(PROVIDED RECORDS begins)

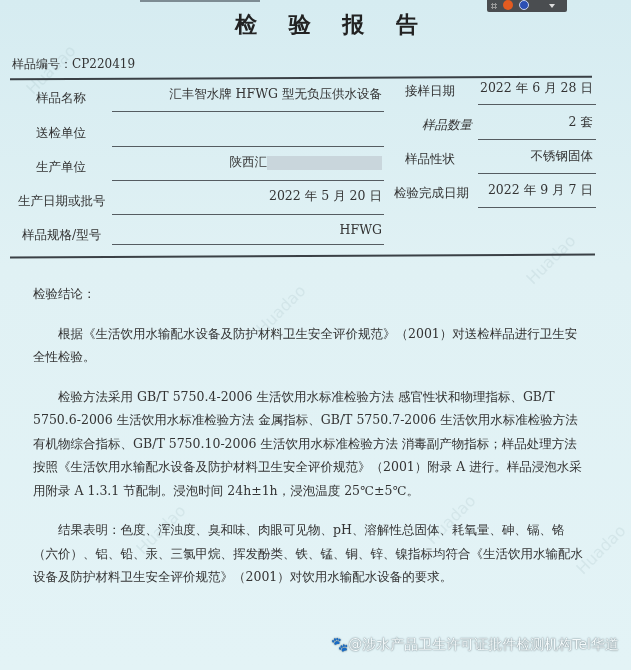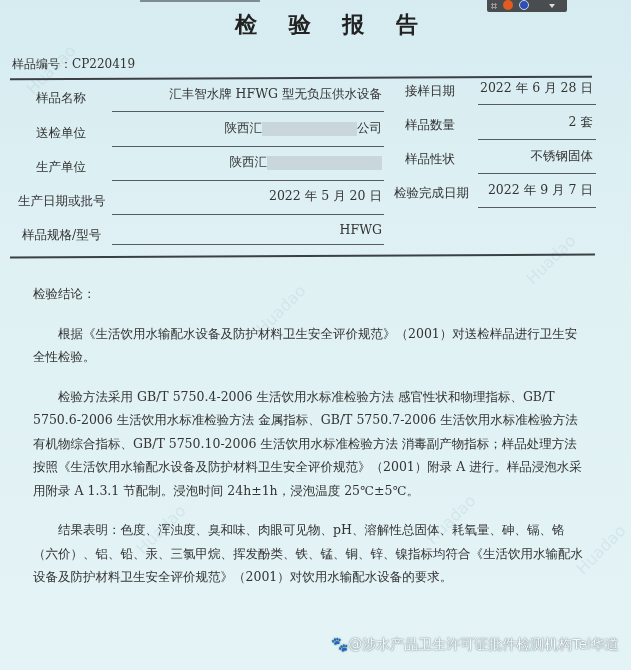--- a/index.html
+++ b/index.html
@@ -97,9 +97,6 @@
   <div class="hr thin" style="left:112px;top:111px;width:272px;"></div>
 
   <div class="label" style="left:36px;top:125px;">送检单位</div>
-  <div class="value" style="left:112px;width:270px;top:120px;">
-    <span>陕西汇</span><span class="redact" style="width:95px;"></span><span>公司</span>
-  </div>
   <div class="hr thin" style="left:112px;top:146px;width:272px;"></div>
 
   <div class="label" style="left:36px;top:159px;">生产单位</div>

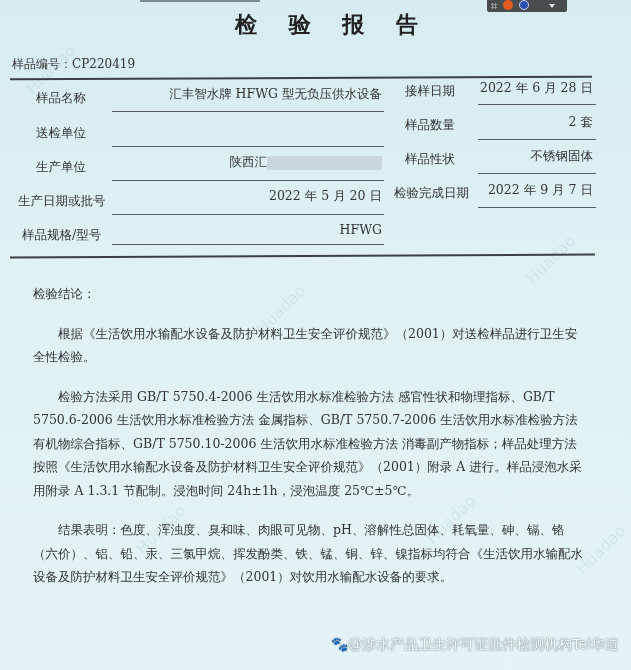--- a/index.html
+++ b/index.html
@@ -117,7 +117,7 @@
   <div class="value" style="left:478px;width:115px;top:80px;">2022 年 6 月 28 日</div>
   <div class="hr thin" style="left:478px;top:104px;width:118px;"></div>
 
-  <div class="label" style="left:405px;top:117px;">样品数量</div>
+  <div class="label" style="left:422px;top:117px;font-style:italic;">样品数量</div>
   <div class="value" style="left:478px;width:115px;top:114px;">2 套</div>
   <div class="hr thin" style="left:478px;top:139px;width:118px;"></div>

(PROVIDED RECORDS ends)

• [TASK REQUIREMENTS] In the records above, find every line containing the word "left" and show it.

• [FINAL ANSWER]
   <div class="hr thin" style="left:112px;top:111px;width:272px;"></div>
   <div class="label" style="left:36px;top:125px;">送检单位</div>
-  <div class="value" style="left:112px;width:270px;top:120px;">
   <div class="hr thin" style="left:112px;top:146px;width:272px;"></div>
   <div class="label" style="left:36px;top:159px;">生产单位</div>
   <div class="value" style="left:478px;width:115px;top:80px;">2022 年 6 月 28 日</div>
   <div class="hr thin" style="left:478px;top:104px;width:118px;"></div>
-  <div class="label" style="left:405px;top:117px;">样品数量</div>
+  <div class="label" style="left:422px;top:117px;font-style:italic;">样品数量</div>
   <div class="value" style="left:478px;width:115px;top:114px;">2 套</div>
   <div class="hr thin" style="left:478px;top:139px;width:118px;"></div>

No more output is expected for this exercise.